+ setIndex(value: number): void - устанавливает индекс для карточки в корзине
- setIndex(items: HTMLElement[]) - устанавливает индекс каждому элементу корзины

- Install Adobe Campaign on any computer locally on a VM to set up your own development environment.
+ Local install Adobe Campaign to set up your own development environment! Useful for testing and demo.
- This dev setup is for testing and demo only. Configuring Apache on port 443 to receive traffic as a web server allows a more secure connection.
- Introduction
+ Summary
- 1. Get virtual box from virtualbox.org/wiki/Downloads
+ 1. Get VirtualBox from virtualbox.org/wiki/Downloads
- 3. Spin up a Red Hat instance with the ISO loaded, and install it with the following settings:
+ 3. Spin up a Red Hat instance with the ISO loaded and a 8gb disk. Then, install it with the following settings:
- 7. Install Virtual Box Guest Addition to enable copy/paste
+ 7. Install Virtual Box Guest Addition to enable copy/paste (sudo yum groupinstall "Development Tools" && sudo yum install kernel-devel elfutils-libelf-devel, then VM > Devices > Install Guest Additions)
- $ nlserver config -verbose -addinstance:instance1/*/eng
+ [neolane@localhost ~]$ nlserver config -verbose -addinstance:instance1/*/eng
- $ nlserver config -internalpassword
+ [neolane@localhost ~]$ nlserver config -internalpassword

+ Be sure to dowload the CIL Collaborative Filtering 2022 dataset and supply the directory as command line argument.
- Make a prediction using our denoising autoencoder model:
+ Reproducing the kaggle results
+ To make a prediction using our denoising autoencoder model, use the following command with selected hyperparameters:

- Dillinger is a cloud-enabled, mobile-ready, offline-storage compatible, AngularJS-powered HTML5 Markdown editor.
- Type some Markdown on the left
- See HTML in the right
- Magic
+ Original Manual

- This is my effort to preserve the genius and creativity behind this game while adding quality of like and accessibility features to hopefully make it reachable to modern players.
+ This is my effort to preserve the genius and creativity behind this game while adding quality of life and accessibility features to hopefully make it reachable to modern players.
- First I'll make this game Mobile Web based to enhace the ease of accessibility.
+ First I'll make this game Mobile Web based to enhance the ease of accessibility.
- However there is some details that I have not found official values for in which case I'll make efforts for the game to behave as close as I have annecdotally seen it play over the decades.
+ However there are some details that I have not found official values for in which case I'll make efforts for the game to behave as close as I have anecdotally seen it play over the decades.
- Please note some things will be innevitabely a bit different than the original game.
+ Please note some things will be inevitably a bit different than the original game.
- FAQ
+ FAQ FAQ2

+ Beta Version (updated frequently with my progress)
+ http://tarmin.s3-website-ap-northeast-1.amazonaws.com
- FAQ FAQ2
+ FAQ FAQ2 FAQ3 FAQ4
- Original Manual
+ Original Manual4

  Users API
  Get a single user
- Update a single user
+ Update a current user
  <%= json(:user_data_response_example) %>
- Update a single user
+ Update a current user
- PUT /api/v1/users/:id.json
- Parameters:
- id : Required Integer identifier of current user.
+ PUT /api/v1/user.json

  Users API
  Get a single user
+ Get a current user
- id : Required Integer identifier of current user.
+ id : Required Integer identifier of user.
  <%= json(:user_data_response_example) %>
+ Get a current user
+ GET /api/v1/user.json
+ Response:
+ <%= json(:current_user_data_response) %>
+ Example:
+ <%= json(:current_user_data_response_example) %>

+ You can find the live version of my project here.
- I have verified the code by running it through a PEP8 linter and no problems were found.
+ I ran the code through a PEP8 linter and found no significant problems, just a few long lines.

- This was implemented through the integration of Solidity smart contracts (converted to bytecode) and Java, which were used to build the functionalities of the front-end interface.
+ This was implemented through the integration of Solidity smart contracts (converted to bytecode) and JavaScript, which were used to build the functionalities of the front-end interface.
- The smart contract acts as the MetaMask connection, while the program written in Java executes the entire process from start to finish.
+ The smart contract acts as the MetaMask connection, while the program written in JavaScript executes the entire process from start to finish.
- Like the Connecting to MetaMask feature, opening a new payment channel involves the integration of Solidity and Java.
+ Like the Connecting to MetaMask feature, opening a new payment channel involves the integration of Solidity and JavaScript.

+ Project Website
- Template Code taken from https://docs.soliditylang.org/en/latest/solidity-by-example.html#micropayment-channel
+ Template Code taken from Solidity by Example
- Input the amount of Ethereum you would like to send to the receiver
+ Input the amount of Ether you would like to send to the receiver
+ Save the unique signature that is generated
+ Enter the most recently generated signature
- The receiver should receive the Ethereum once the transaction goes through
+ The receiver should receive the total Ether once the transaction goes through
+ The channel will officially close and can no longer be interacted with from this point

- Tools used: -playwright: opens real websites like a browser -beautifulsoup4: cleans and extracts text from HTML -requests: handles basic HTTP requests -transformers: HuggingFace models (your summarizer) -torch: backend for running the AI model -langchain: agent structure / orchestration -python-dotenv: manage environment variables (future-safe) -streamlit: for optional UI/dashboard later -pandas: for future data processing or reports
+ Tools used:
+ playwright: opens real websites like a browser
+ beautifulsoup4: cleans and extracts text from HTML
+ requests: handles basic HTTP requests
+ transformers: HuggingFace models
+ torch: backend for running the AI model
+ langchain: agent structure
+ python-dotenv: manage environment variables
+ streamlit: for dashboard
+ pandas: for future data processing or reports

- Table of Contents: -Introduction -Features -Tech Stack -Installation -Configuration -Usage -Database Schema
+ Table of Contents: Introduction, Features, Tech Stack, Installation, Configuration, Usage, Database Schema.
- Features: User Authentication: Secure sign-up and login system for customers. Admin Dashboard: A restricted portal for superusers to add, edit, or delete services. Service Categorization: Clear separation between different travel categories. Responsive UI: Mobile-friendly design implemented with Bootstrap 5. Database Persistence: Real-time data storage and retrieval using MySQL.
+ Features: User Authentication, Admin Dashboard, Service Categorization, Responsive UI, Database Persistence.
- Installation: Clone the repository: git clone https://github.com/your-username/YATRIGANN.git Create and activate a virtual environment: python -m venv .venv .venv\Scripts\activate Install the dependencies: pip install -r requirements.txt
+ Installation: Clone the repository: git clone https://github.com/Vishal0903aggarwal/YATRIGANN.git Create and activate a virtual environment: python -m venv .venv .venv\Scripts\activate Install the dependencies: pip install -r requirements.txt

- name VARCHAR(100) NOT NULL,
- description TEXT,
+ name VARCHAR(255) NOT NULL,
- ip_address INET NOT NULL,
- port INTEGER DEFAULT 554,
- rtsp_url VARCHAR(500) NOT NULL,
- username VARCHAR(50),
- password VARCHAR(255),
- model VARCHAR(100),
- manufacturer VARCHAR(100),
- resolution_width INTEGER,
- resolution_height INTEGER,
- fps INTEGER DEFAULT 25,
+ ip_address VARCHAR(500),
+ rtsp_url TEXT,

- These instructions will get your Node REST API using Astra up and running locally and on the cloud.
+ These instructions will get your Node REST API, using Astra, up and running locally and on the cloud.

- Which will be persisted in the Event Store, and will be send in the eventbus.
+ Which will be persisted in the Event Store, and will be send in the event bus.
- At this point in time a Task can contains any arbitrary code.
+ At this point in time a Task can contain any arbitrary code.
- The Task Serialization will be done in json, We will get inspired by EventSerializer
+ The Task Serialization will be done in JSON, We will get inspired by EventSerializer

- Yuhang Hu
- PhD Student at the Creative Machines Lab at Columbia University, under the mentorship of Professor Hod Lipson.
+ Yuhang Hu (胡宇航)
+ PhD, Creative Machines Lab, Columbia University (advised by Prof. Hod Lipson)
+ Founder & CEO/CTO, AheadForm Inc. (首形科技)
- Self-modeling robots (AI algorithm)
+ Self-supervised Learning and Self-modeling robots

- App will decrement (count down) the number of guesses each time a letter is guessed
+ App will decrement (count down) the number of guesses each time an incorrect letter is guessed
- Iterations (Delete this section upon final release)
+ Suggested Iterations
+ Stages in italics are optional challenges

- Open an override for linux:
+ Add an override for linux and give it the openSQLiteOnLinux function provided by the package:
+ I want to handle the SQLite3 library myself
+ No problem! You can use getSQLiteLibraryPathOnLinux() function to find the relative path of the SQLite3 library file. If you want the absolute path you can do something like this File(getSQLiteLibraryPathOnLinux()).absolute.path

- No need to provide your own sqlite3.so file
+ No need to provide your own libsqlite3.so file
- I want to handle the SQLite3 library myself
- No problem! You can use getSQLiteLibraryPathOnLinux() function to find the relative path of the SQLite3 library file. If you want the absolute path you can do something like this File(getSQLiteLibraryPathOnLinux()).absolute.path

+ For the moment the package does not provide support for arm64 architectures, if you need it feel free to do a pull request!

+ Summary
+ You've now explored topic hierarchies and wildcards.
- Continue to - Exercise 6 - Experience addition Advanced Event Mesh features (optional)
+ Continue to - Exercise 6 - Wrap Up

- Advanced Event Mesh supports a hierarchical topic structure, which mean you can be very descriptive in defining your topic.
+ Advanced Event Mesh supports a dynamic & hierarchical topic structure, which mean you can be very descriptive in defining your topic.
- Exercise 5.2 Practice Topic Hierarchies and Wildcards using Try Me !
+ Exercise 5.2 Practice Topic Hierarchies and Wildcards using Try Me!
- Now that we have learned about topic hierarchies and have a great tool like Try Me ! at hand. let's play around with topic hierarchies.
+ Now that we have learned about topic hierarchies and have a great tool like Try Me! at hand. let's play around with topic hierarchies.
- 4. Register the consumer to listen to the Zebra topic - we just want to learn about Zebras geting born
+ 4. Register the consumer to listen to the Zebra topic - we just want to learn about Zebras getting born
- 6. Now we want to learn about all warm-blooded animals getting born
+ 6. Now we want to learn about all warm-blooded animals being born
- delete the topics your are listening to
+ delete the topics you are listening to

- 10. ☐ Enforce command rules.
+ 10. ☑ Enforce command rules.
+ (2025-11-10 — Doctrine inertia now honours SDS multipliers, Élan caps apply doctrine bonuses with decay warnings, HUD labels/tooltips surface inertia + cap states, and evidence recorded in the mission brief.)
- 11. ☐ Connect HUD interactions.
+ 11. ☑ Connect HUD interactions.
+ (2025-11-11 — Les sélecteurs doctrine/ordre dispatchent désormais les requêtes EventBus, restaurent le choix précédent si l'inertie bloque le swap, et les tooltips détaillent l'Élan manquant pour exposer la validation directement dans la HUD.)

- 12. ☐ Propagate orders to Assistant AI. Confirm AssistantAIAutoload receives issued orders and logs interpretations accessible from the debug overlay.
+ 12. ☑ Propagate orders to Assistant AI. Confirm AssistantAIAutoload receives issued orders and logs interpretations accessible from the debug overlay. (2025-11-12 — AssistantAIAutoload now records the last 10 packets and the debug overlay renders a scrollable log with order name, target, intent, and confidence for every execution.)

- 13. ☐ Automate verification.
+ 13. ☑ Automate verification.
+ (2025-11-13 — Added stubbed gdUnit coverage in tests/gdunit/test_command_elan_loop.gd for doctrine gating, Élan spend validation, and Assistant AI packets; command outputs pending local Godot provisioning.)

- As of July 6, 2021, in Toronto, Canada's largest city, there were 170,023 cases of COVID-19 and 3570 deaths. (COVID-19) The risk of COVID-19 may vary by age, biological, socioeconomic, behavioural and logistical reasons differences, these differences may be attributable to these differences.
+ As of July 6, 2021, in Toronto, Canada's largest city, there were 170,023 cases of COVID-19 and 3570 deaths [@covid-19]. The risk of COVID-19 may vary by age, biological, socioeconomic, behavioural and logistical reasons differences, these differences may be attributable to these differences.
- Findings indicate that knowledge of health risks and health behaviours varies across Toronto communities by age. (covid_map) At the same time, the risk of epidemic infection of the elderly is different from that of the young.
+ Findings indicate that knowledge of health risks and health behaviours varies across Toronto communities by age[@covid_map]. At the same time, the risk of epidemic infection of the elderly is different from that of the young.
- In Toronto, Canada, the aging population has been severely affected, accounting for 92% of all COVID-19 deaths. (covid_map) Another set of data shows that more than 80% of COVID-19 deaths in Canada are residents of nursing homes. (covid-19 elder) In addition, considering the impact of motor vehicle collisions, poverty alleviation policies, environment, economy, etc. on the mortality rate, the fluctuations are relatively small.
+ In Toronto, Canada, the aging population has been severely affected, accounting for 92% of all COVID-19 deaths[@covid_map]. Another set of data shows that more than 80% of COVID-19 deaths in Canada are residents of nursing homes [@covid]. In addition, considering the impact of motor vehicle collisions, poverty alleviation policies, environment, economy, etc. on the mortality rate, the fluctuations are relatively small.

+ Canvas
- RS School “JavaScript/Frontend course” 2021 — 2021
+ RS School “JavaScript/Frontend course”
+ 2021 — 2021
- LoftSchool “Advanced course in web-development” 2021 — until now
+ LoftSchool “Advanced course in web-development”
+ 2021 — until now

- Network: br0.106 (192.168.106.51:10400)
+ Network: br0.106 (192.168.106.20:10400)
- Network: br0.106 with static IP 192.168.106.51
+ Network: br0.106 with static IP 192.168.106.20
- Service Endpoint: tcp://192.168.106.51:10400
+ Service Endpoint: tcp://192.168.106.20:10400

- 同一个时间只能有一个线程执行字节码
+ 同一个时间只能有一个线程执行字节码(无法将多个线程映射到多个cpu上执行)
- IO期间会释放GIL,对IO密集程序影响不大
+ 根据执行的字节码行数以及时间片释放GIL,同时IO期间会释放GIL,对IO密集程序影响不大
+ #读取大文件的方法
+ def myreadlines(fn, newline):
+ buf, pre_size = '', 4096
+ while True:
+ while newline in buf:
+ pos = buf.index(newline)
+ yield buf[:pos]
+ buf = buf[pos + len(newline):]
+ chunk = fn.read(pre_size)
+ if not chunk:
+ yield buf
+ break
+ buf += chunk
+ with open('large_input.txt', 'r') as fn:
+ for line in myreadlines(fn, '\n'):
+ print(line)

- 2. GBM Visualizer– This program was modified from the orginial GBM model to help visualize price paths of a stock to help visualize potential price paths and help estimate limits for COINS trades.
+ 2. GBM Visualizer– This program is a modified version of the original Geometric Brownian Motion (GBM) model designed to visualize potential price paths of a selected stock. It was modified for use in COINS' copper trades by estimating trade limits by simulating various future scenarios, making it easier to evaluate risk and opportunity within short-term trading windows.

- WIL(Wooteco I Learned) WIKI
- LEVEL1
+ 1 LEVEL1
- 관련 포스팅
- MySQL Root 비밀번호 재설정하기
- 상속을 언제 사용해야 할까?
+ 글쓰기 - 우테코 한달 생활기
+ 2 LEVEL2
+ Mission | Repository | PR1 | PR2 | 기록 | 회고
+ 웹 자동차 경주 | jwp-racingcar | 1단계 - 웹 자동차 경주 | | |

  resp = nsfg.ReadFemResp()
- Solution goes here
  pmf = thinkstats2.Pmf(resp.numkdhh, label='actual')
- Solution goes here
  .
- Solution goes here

******

◆ **Required work**
The expected output is exactly the lines of the listing above between the line holding "- Which will" and the line holding "- No need to provide your own sqlite3.so file", inclusive.

◆ **Reply to the exercise**
- Which will be persisted in the Event Store, and will be send in the eventbus.
+ Which will be persisted in the Event Store, and will be send in the event bus.
- At this point in time a Task can contains any arbitrary code.
+ At this point in time a Task can contain any arbitrary code.
- The Task Serialization will be done in json, We will get inspired by EventSerializer
+ The Task Serialization will be done in JSON, We will get inspired by EventSerializer

- Yuhang Hu
- PhD Student at the Creative Machines Lab at Columbia University, under the mentorship of Professor Hod Lipson.
+ Yuhang Hu (胡宇航)
+ PhD, Creative Machines Lab, Columbia University (advised by Prof. Hod Lipson)
+ Founder & CEO/CTO, AheadForm Inc. (首形科技)
- Self-modeling robots (AI algorithm)
+ Self-supervised Learning and Self-modeling robots

- App will decrement (count down) the number of guesses each time a letter is guessed
+ App will decrement (count down) the number of guesses each time an incorrect letter is guessed
- Iterations (Delete this section upon final release)
+ Suggested Iterations
+ Stages in italics are optional challenges

- Open an override for linux:
+ Add an override for linux and give it the openSQLiteOnLinux function provided by the package:
+ I want to handle the SQLite3 library myself
+ No problem! You can use getSQLiteLibraryPathOnLinux() function to find the relative path of the SQLite3 library file. If you want the absolute path you can do something like this File(getSQLiteLibraryPathOnLinux()).absolute.path

- No need to provide your own sqlite3.so file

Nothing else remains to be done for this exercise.